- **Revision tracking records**
════════════════
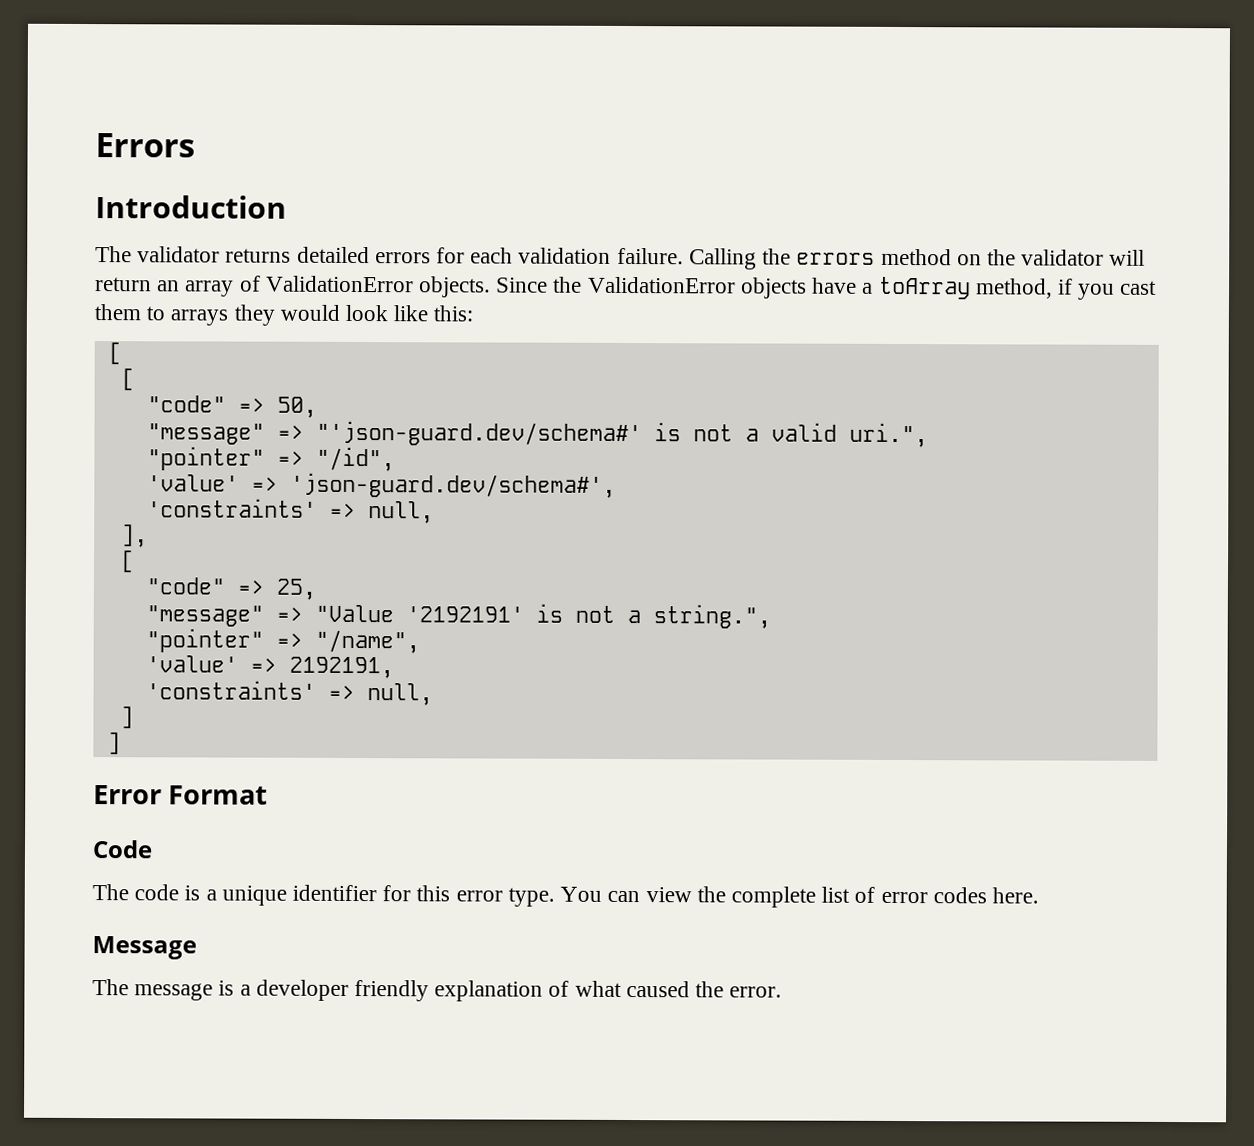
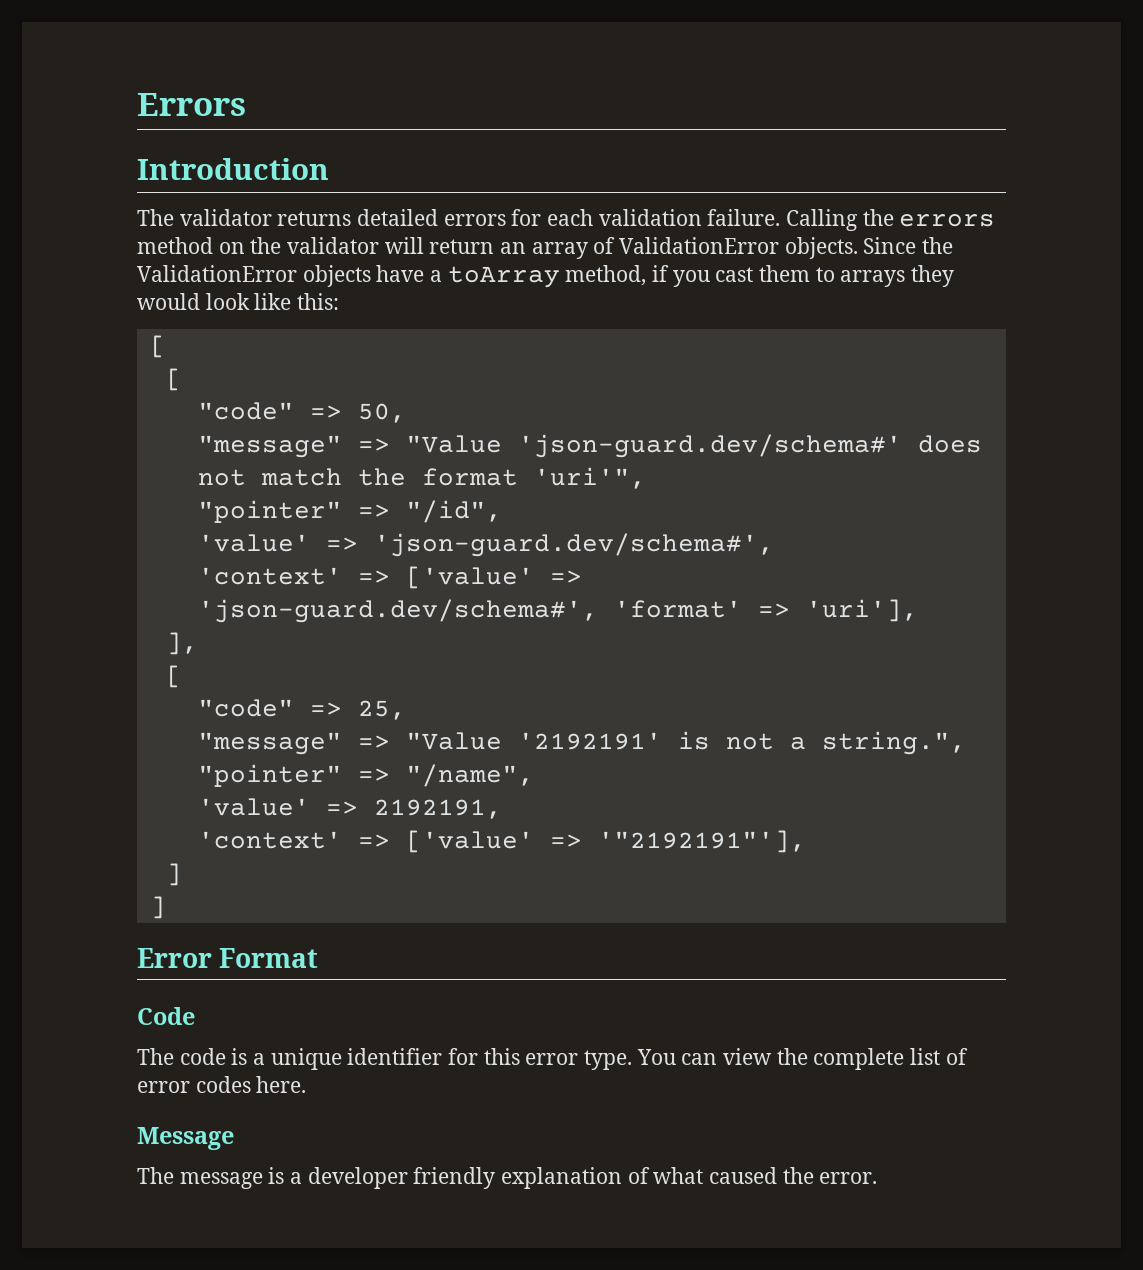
[315,420,928,448] "'json-guard.dev/schema#' is not a valid uri.", -> [405,434,982,458] [197,467,646,489] "Value 'json-guard.dev/schema#' does not match the format 'uri'",
[146,498,434,524] 'constraints' => null, -> [197,566,582,589] [197,599,918,623] 'context' => ['value' => 'json-guard.dev/schema#', 'format' => 'uri'],
[145,680,433,706] 'constraints' => null, -> [197,830,806,853] 'context' => ['value' => '"2192191"'],

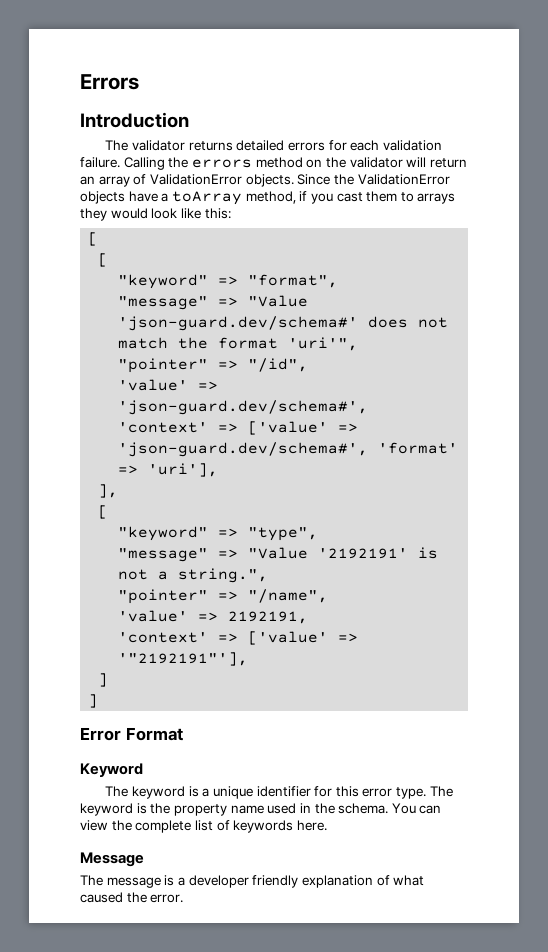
[197,402,406,423] "code" => 50, -> [118,274,339,289] "keyword" => "format",
[197,699,406,720] "code" => 25, -> [118,526,319,541] "keyword" => "type",
[137,1007,195,1025] [137,1048,226,1065] Code // The code -> [80,763,143,777] [105,786,185,799] Keyword // The keyword
(633, 1060) none -> [429,786,453,797] [80,803,389,816] The keyword is the property name used in the schema.
[137,1076,251,1093] error codes -> [233,820,294,833] keywords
════════════════
- **HOW TO COMPLETE THIS TASK**
Every line above should be repeated exactly; pictures stay out of the copy.

- **ANSWER TO THIS EXERCISE**
[315,420,928,448] "'json-guard.dev/schema#' is not a valid uri.", -> [405,434,982,458] [197,467,646,489] "Value 'json-guard.dev/schema#' does not match the format 'uri'",
[146,498,434,524] 'constraints' => null, -> [197,566,582,589] [197,599,918,623] 'context' => ['value' => 'json-guard.dev/schema#', 'format' => 'uri'],
[145,680,433,706] 'constraints' => null, -> [197,830,806,853] 'context' => ['value' => '"2192191"'],

[197,402,406,423] "code" => 50, -> [118,274,339,289] "keyword" => "format",
[197,699,406,720] "code" => 25, -> [118,526,319,541] "keyword" => "type",
[137,1007,195,1025] [137,1048,226,1065] Code // The code -> [80,763,143,777] [105,786,185,799] Keyword // The keyword
(633, 1060) none -> [429,786,453,797] [80,803,389,816] The keyword is the property name used in the schema.
[137,1076,251,1093] error codes -> [233,820,294,833] keywords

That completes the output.